The line with "[109,626,435,643] // Rename", the line with "[110,544,129,551] use -> [59,589,80,599] Use", and all lines between them in the material below: return these exactly, and no others.

━━ GIVEN DATA ━━

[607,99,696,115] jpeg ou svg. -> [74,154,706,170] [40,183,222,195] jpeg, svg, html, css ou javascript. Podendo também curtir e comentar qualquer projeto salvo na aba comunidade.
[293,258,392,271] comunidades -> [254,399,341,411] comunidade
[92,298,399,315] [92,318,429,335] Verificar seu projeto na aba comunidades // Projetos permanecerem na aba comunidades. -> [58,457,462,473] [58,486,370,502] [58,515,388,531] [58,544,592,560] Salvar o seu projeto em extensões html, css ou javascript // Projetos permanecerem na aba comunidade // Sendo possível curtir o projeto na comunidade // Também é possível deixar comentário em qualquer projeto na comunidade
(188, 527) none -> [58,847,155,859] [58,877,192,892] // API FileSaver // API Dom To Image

━━━
━━ GIVEN DATA ━━

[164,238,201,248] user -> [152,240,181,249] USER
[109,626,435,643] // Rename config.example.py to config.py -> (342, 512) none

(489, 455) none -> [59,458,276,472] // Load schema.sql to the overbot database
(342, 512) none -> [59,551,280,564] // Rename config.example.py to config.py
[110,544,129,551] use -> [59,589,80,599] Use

━━━

EXERCISE ANSWER –
[109,626,435,643] // Rename config.example.py to config.py -> (342, 512) none

(489, 455) none -> [59,458,276,472] // Load schema.sql to the overbot database
(342, 512) none -> [59,551,280,564] // Rename config.example.py to config.py
[110,544,129,551] use -> [59,589,80,599] Use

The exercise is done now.